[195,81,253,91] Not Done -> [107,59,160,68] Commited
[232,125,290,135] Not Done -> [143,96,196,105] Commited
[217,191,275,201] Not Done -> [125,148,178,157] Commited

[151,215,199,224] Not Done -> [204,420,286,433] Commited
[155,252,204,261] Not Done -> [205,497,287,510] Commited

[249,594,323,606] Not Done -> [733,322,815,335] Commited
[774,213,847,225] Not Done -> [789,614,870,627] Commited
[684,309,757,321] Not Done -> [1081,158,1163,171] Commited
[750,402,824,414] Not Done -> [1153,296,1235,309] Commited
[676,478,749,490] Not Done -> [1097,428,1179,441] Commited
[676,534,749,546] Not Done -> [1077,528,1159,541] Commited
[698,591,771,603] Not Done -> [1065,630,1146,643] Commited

# PROBLEM STATEMENT
Write out exactly, and only, each line from the one with "[249,594,323,606] Not Done" down to the last line of the records above.

# THE ANSWER
[249,594,323,606] Not Done -> [733,322,815,335] Commited
[774,213,847,225] Not Done -> [789,614,870,627] Commited
[684,309,757,321] Not Done -> [1081,158,1163,171] Commited
[750,402,824,414] Not Done -> [1153,296,1235,309] Commited
[676,478,749,490] Not Done -> [1097,428,1179,441] Commited
[676,534,749,546] Not Done -> [1077,528,1159,541] Commited
[698,591,771,603] Not Done -> [1065,630,1146,643] Commited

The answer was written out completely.